I do find it strange that it isn't displayed though, my Golf GTI has a water temp gauge in the main dials, and then on the driver info display it also has an oil temp readout. Very handy to know when you can properly give it the spuds.

I know on the M cars, there is a rev limiter applied (shown by LED lights higher up the rev counter) which allows a higher rev limit the warmer it gets.

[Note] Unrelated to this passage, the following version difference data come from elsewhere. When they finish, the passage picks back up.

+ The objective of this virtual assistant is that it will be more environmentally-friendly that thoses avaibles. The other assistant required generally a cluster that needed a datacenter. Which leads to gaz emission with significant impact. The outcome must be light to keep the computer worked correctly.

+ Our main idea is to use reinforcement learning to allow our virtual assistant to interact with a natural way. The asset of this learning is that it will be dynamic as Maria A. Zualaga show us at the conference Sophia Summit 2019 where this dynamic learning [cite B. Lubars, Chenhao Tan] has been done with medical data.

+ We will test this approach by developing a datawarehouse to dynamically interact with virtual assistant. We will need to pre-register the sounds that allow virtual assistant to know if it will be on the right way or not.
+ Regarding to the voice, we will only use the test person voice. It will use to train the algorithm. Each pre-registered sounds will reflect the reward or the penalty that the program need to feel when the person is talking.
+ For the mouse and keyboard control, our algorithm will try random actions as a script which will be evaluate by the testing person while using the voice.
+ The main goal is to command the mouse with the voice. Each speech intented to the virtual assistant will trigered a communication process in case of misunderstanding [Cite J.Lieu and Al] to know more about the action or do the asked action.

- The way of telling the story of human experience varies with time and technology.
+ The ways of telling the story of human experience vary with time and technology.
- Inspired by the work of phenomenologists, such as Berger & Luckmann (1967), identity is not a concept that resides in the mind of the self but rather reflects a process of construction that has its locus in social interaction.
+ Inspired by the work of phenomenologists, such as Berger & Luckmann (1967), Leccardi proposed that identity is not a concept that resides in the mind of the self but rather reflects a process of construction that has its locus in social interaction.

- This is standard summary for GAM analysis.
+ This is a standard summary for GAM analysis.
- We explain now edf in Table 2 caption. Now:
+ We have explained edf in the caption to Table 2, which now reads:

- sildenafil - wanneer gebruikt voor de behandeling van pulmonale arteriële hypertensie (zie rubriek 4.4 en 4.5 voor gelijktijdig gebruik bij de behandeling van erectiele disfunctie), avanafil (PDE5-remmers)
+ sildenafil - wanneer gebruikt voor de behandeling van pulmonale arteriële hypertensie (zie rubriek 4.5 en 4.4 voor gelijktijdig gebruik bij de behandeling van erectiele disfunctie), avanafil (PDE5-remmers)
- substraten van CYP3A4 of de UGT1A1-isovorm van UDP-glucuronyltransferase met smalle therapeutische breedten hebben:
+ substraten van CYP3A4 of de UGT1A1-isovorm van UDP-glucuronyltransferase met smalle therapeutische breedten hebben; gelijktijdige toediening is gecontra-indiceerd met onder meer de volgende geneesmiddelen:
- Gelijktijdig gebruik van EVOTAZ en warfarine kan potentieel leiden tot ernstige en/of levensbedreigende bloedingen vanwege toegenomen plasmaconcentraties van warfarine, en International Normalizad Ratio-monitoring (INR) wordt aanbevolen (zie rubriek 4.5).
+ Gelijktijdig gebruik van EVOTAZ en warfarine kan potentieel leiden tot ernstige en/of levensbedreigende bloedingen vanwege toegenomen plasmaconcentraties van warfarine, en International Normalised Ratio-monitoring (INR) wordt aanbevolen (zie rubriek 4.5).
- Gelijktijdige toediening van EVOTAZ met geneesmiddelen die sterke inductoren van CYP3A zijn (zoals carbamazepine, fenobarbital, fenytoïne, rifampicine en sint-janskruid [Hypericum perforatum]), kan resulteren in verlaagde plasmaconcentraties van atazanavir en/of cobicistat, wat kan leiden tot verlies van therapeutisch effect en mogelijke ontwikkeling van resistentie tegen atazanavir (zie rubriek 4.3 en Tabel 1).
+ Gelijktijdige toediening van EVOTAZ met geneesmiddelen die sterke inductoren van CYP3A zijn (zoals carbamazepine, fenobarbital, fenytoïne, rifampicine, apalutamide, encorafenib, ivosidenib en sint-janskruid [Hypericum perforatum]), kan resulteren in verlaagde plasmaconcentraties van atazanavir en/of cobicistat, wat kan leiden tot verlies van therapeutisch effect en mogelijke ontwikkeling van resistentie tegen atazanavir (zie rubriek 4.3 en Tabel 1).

Not sure if it's still on the new models but my mates E46 M3 and E60 M5 certainly had it.


----------



## Poohbore (Aug 10, 2013)

Can't you use one of the obd devices and an app for a smartphone to see these temps ?


----------



## R7KY D (Feb 16, 2010)

My BMW doesn't need a temperature gauge , Mainly because it's as cool as f***


----------



## Soul boy 68 (Sep 8, 2013)

:driver:


R7KY D said:


> My BMW doesn't need a temperature gauge , Mainly because it's as cool as f***


How do you mean R7KY? Being its cool, and how can you tell when it's reached its optimum temp so you can give your BM a good work out.


----------



## davidcraggs (Aug 1, 2007)

Our 640d had an oil temperature gauge.


----------



## aerodynamic18 (Feb 12, 2011)

my newish mazda 6 doesn't have one. A blue light comes on in the morning when its cold and after its off then its meant to be at temp. Its meant to be red when there is an issue. Miss the coolant and oil temp readouts like my passat had


----------



## RisingPower (Sep 21, 2007)

rojer386 said:


> I'm sure this is the case with the E46 M3 too.


It is yeah.

Question is, why would you thrash any car before giving it time to warm up?


----------



## Kerr (Mar 27, 2012)

RisingPower said:


> It is yeah.
> 
> Question is, why would you thrash any car before giving it time to warm up?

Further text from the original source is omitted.